- Born: March 20, 1954 (age 71) South Korea
- Occupations: Founder and former owner of Forever 21
- Years active: 1984–2020
- Employer: Forever 21 (1984–2020) (bankrupt)
- Spouse: Jin Sook Chang (m.?)
- Children: 2 daughters

= Do Won and Jin Sook Chang =

South Korean-American businessman

Do Won Chang (Hangul: 장도원; born March 20, 1954) is a South Korean-born American businessman. He founded the clothing store chain Forever 21 with his wife Jin Sook Chang.

== Early life ==
Chang grew up in South Korea and moved to California in 1981 with his wife, Jin Sook Chang. He never attended university and worked in coffee shops growing up.

== Career ==
He and his wife, Jin Sook (Hangul: 진숙), opened a 900-square foot clothing store then named Fashion 21 in 1984 in Highland Park, Los Angeles with only $11,000 in savings. The store took off, and as they expanded to other locations, the store's name was changed to Forever 21 otherwise known as XXI. The number of stores grew to 600, with 30,000 employees by 2015. The company has remained a family-owned operation. It has filed for bankruptcy protection as of 2019.

== Personal life ==
Do Won Chang and Jin Sook Chang have two children, and live in Beverly Hills, California. They are Christians, which is why John 3:16 is on the bottom of every bag.
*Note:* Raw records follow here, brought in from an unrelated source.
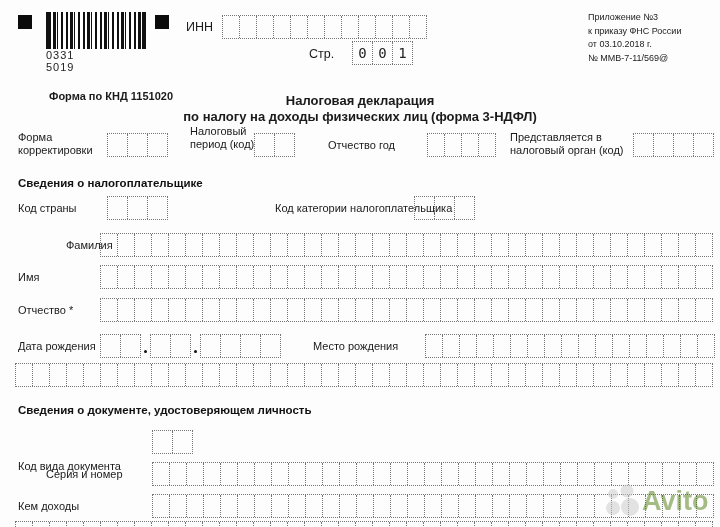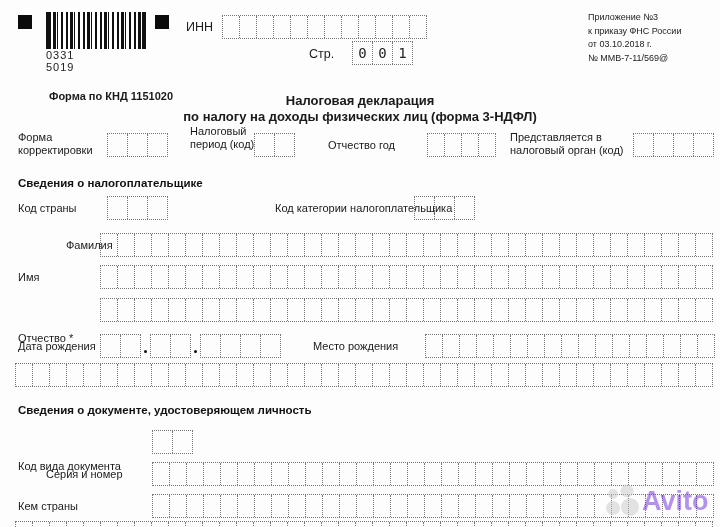--- a/index.html
+++ b/index.html
@@ -209,7 +209,7 @@
       <div class="cell"></div>
     </div>
 
-  <div class="lbl" style="left:18px;top:304px;margin-top:28px;">Отчество *</div>
+  <div class="lbl" style="left:18px;top:304px;">Отчество *</div>
   <div class="cellfield" style="left:100px;top:298px;">
       <div class="cell"></div>
       <div class="cell"></div>

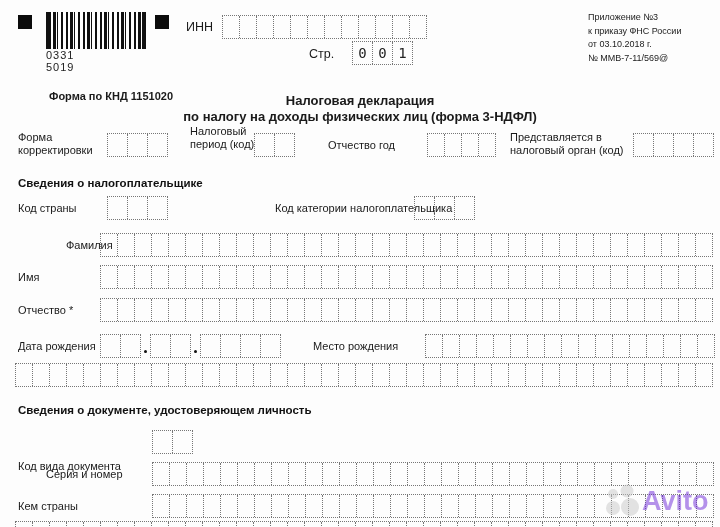--- a/index.html
+++ b/index.html
@@ -378,7 +378,7 @@
       <div class="cell"></div>
     </div>
 
-  <div class="lbl" style="left:18px;top:500px;">Кем страны</div>
+  <div class="lbl" style="left:18px;top:500px;">Кем доходы</div>
   <div class="cellfield" style="left:152px;top:494px;">
       <div class="cell"></div>
       <div class="cell"></div>

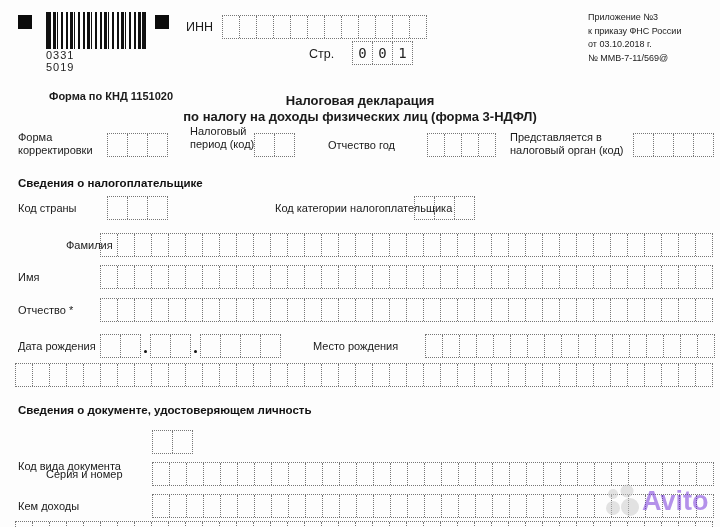--- a/index.html
+++ b/index.html
@@ -33,7 +33,7 @@
   .dotsep{align-self:flex-end;margin:0 3px 5px 3px;width:3px;height:3px;border-radius:50%;background:#111;}
   #datefield{position:absolute;left:100px;top:334px;display:flex;}
   #watermark{position:absolute;left:604px;top:484px;display:flex;align-items:center;opacity:0.5;z-index:5;}
-  #watermark .wmtext{font-size:27px;font-weight:bold;color:#6d28d9;letter-spacing:0px;}
+  #watermark .wmtext{font-size:27px;font-weight:bold;color:#4d7c0f;letter-spacing:0px;}
 </style>
 </head>
 <body>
Their two daughters, Esther and Linda Chang co-founded the company Riley Rose, a make-up and accessory company that Forever 21 carries in its stores. Linda was also in charge of marketing at Forever 21, while Esther was in charge of visual design.

== Philanthropy ==
The Changs have donated money to churches and faith groups, and Do Won travels to perform missionary work.